# Help I Dont Know How To Do This [factorial Question]

• Sep 11th 2007, 01:52 PM
imarc
Help I Dont Know How To Do This [factorial Question]
There are 10 students in a rectangular table. Tanya has to sit at the head table. Henry cannot sit beside Nancy or Wilson. How many ways can you rearrange the sitting?

I cant do this question can someone help!!!

Thanks so much
Marc
• Sep 11th 2007, 02:12 PM
Jhevon
Quote:

Originally Posted by imarc
There are 10 students in a rectangular table. Tanya has to sit at the head table. Henry cannot sit beside Nancy or Wilson. How many ways can you rearrange the sitting?

I cant do this question can someone help!!!

Thanks so much
Marc

is the arrangement such that one person can sit at the head, one at the end, and 4 on each side?
• Sep 11th 2007, 02:18 PM
imarc
yes
• Sep 11th 2007, 03:11 PM
Plato
Once we have established the “head of table”, the table is now ordered. All we need to do is count the number of ways to seat the other nine. That is (9!) ways without any other restrictions. However, there are other restrictions. So lets count the cases we don’t want. There are 2(8!) ways for Nancy and Henry are seated together. The same for Henry and Wilson to be seated together. But if we add those two we have counted the cases where Nancy, Henry, and Wilson are seated as a threesome with Henery between them: 2(7!).
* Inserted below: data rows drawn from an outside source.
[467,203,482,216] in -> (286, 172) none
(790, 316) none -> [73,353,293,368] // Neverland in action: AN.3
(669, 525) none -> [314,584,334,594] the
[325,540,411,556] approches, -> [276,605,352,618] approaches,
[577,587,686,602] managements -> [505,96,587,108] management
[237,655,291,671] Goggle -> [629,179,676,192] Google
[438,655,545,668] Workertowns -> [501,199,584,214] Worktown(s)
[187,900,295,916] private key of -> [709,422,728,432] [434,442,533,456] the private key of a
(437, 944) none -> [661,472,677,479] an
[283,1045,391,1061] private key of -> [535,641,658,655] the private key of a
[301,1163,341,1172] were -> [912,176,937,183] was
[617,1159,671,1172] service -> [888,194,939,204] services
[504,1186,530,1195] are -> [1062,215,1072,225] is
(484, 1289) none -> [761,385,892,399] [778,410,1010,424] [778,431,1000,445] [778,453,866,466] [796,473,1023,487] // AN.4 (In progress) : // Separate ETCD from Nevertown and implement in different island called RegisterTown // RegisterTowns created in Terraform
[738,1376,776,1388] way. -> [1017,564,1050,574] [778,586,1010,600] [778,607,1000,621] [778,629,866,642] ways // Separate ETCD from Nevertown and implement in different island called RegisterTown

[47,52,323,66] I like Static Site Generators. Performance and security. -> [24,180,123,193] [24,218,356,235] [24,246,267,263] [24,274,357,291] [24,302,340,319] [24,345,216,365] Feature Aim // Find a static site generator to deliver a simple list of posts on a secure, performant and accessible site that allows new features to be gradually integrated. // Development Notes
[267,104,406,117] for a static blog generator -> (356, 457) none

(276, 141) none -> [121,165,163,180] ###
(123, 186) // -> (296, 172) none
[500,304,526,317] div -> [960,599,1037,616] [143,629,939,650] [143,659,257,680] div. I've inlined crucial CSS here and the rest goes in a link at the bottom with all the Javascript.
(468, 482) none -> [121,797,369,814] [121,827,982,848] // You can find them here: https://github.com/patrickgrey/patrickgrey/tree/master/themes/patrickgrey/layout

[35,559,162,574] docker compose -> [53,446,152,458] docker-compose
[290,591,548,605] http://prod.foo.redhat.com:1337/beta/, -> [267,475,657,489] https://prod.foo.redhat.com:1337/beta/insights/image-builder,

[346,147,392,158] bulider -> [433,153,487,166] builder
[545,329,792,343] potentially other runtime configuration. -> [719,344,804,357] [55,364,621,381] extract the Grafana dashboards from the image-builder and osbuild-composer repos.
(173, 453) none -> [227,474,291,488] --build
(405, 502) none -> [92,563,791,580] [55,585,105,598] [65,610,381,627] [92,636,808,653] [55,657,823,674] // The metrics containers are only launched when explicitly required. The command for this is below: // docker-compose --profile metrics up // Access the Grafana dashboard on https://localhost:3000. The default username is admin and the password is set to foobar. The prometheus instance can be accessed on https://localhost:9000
Remove the ones we don’t want from the total:
(9!)-[2(8!)+2(8!)-2(7!)].
• Sep 12th 2007, 03:40 AM
imarc
Quote:

Originally Posted by Plato
Once we have established the “head of table”, the table is now ordered. All we need to do is count the number of ways to seat the other nine. That is (9!) ways without any other restrictions. However, there are other restrictions. So lets count the cases we don’t want. There are 2(8!) ways for Nancy and Henry are seated together. The same for Henry and Wilson to be seated together. But if we add those two we have counted the cases where Nancy, Henry, and Wilson are seated as a threesome with Henery between them: 2(7!).

Remove the ones we don’t want from the total:
(9!)-[2(8!)+2(8!)-2(7!)].

i understand where you got the 9! but howdid you get the2 and (8!)
• Sep 12th 2007, 05:24 AM
Plato
To count the number of ways for Henry and Nancy may sit together; think of them as one unit. Now instead of nine to arrange we have eight, (8!). But we can have HN or NH in those orders thus 2(8!) is the number of ways Henry and Nancy may sit together. For all three we have NHW or WHN which counts a one block thus 2(7!).
• Sep 12th 2007, 07:48 AM
ThePerfectHacker
There is a nice application of Burnside's formula on G-sets which I learned few years ago to doing these rotational combinatorics problem. Here. (post #14).